Extracted data Block Start

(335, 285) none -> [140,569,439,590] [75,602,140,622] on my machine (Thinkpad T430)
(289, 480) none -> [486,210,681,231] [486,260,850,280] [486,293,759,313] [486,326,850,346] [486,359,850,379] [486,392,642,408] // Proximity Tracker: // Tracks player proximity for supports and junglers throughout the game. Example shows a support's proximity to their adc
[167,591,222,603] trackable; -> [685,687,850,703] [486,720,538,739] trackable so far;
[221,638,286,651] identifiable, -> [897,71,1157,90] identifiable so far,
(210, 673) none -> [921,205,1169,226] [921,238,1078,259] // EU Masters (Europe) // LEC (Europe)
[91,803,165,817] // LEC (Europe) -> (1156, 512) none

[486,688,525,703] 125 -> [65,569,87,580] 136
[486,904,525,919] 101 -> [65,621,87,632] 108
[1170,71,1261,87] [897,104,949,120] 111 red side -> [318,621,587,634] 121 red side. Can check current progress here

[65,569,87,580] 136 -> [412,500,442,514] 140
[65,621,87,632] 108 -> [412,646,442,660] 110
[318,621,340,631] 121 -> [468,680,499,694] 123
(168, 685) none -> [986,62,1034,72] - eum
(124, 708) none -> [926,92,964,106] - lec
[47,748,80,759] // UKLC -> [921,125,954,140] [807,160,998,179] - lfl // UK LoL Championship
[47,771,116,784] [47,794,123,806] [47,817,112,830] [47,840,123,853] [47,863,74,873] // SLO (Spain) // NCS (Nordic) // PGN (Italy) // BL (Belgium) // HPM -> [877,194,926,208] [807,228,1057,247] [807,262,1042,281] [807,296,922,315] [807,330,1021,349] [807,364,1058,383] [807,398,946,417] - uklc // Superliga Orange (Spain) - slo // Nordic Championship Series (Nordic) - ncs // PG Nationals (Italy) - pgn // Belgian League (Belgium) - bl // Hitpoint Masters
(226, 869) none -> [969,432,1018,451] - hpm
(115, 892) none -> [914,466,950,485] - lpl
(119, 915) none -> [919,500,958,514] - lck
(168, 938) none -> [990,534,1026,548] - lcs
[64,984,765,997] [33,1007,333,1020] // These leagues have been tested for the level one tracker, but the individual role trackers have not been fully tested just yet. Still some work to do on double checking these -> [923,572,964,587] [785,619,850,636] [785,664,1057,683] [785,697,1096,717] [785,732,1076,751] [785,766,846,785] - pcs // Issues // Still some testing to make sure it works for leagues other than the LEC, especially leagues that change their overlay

Extracted data Block End

**Assigned task:**
In the records above, find the line containing "(115, 892) none -> [914,466,950,485] - lpl"; please retype it and every line after it through the last line, exactly and with nothing else.

**Output below:**
(115, 892) none -> [914,466,950,485] - lpl
(119, 915) none -> [919,500,958,514] - lck
(168, 938) none -> [990,534,1026,548] - lcs
[64,984,765,997] [33,1007,333,1020] // These leagues have been tested for the level one tracker, but the individual role trackers have not been fully tested just yet. Still some work to do on double checking these -> [923,572,964,587] [785,619,850,636] [785,664,1057,683] [785,697,1096,717] [785,732,1076,751] [785,766,846,785] - pcs // Issues // Still some testing to make sure it works for leagues other than the LEC, especially leagues that change their overlay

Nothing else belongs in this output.